In the ensuing weeks, we were thrilled to see so many viewers getting in touch to say what a huge difference it had made to their relationships.
Although over two thousand couples signed up, we recognise this is a drop in the ocean of how many couples there are, many of whom were going into the national lockdown unprepared and under-equipped.
The strain of being in each other’s space 24-7 was always going to have an impact, and last month, we saw a number of lawyers predicting a ‘boom’ in relationship breakdown. In lots of ways, it’s not hard to see why. Misunderstandings may have increased, endearing idiosyncrasies could have turned into irritations and tensions can build with little warning. All these elements can add up and cause strain.
To that end, here are some helpful ideas to help keep love alive in your marriage …
1. Love with the will
Years ago, Rob Parsons asked a young man who was determined to walk out on his wife, why he was leaving her. The man said he didn’t feel in love anymore. Rob replied, “Didn’t you know the feelings of love go up and down? That sometimes you have to love with the will, and not just the heart? That you have to fight to keep love alive?” The man replied, “No, nobody told me that.”
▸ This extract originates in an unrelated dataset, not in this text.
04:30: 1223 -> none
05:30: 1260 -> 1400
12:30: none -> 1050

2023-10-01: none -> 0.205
There will be times where the feeling of love fades a little, but often in those times, choosing to love can bring couples through a tough season. Practically this means we love by giving the relationship time, speaking positively to each other and doing thoughtful things that you know the other appreciates. All these things really can restore the feelings of love that may feel dormant.
2. Fight for love
Now, we know it’s not always possible to save a marriage, and sometimes it’s not even desirable, but we also know that time and again, marriages, where love seems to have died, have come back from the brink. In the timeless words of Cheryl Tweedy, sometimes couples have to “fight, fight, fight, fight, fight for this love”. And that lyric is oddly true. It’s not a one-time thing. You have to fight to keep love alive over and over, because our relationships, like anything, need time and attention – they have to be nurtured. In essence, point one of this list may need to be repeated throughout your marriage, but that’s normal in almost every relationship.
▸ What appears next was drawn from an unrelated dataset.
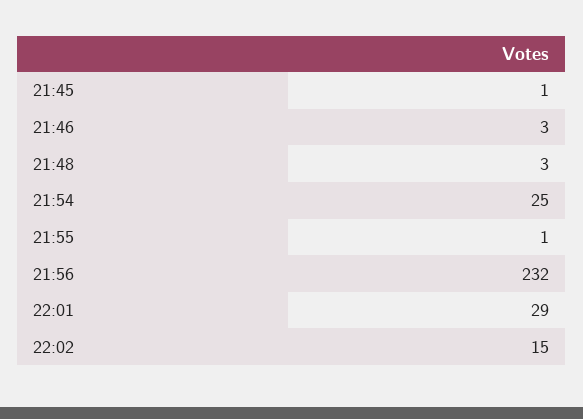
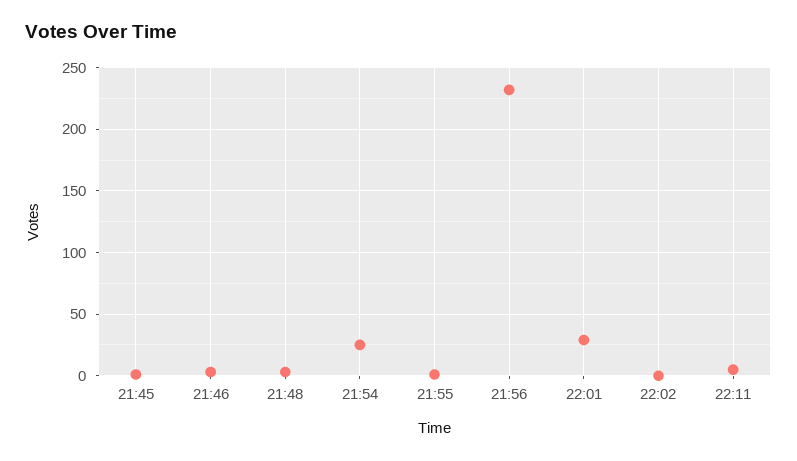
22:02: 15 -> 0
22:11: none -> 5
3. Carve out weekly time together
One great idea is to have a weekly date night where you dress up nicely and have quality time together. That could be a steak and a glass of wine at the table or a kebab and a coke on your lap, but the idea is that you have intentional time, where you make a real effort, and invest in each other. Sticking on Disney Plus for a few hours can be great, but it’s always important that you have time to look at each other and talk. Maybe even put your phones away.
4. Have ‘check in’ times
Another helpful tip is to have a regular time to ‘check in’. This is about setting aside perhaps half an hour every fortnight to check in and make sure each of you are doing OK. Agreeing questions together in advance can help this and it stops it feeling personal when the time comes. You might for example ask: how are we doing; is there anything reoccurring that we need to figure out; how can I be more helpful to you; are there any plans we want to start thinking about for the future?
You could do anything really, but while life is in this strangely intense place, going that extra mile for your relationship can really help.
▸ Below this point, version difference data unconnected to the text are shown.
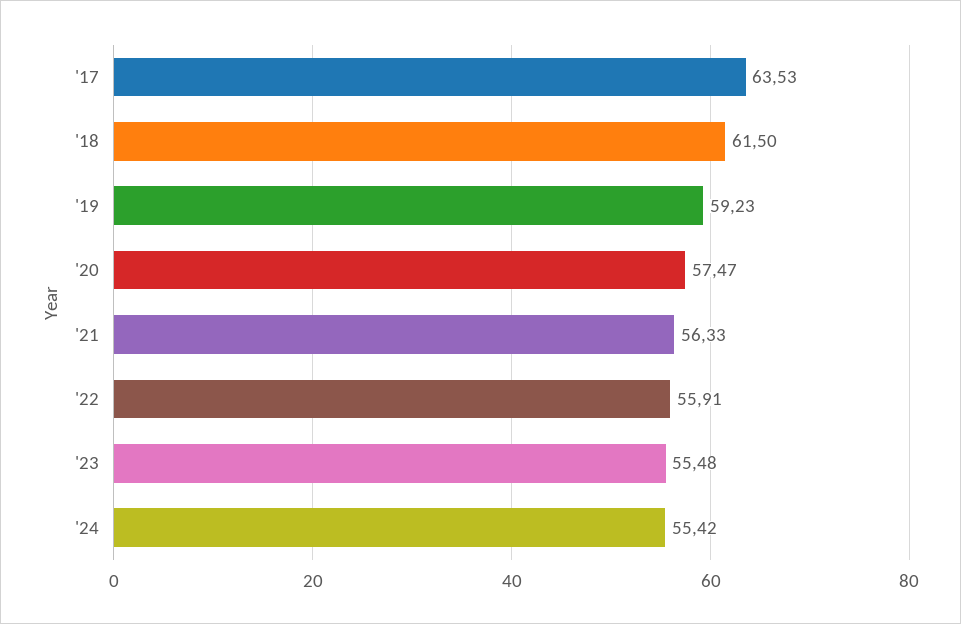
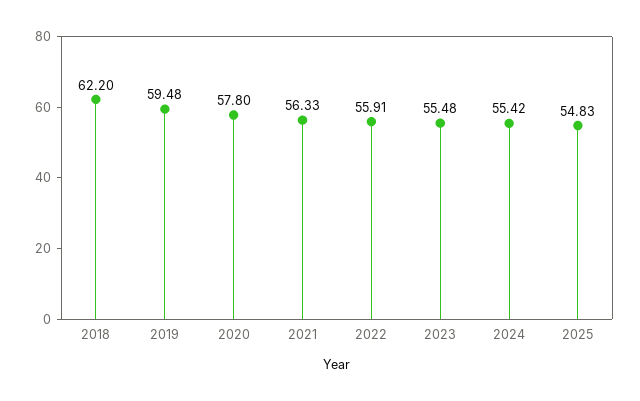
'17: 63.53 -> none
'18: 61.5 -> 62.2
'19: 59.23 -> 59.48
'20: 57.47 -> 57.8
2025: none -> 54.83

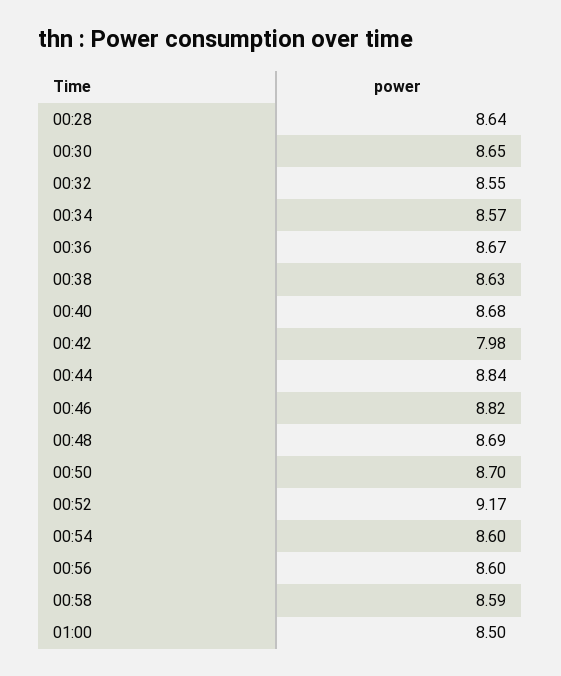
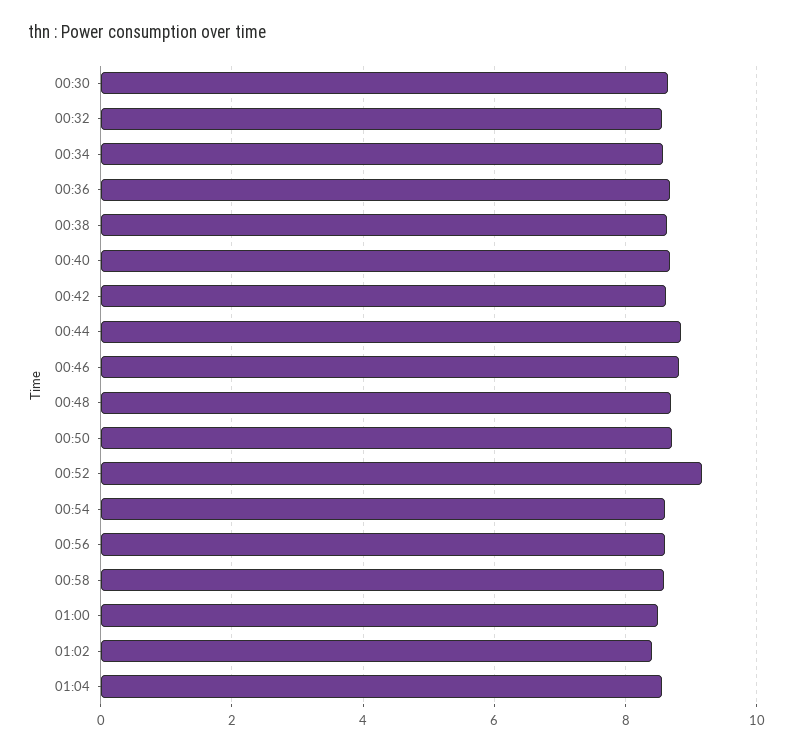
00:28: 8.64 -> none
00:42: 7.98 -> 8.6
01:02: none -> 8.4
01:04: none -> 8.6

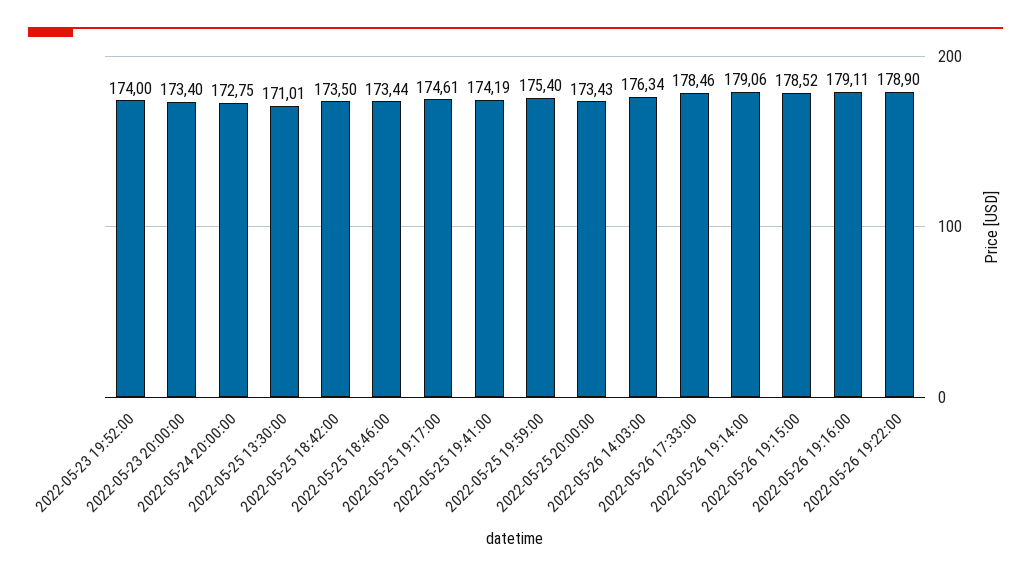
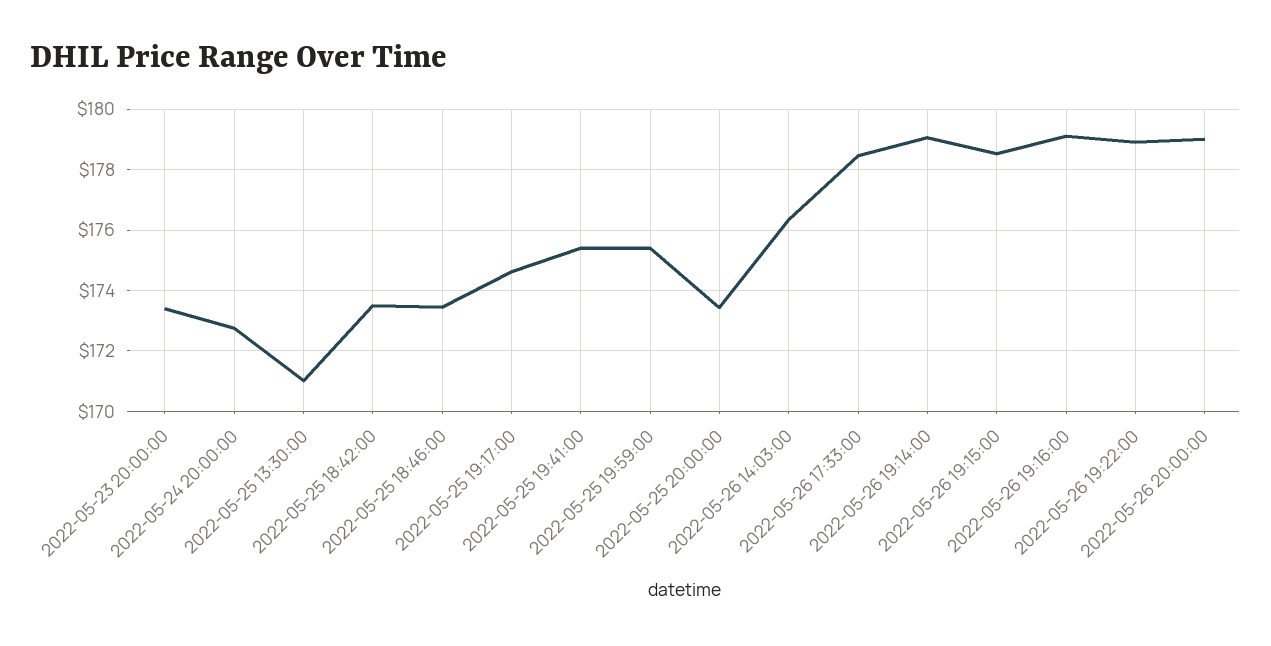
2022-05-23 19:52:00: 174 -> none
2022-05-25 19:41:00: 174.19 -> 175.4
2022-05-26 20:00:00: none -> 179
5. Be quick to apologise and quick to forgive
Finally, one helpful principle that many couples have found helpful in keeping love alive, is being quick to apologise and quick to forgive. Cut each other some slack. Where you can, let the small things go. And if you’ve messed up or said the wrong thing, own it. If you’re the one receiving an apology, accept it. This isn’t always easy, but it’s healthy not to hold on to your partner’s mistakes. Rather, focus on the good and move forward together.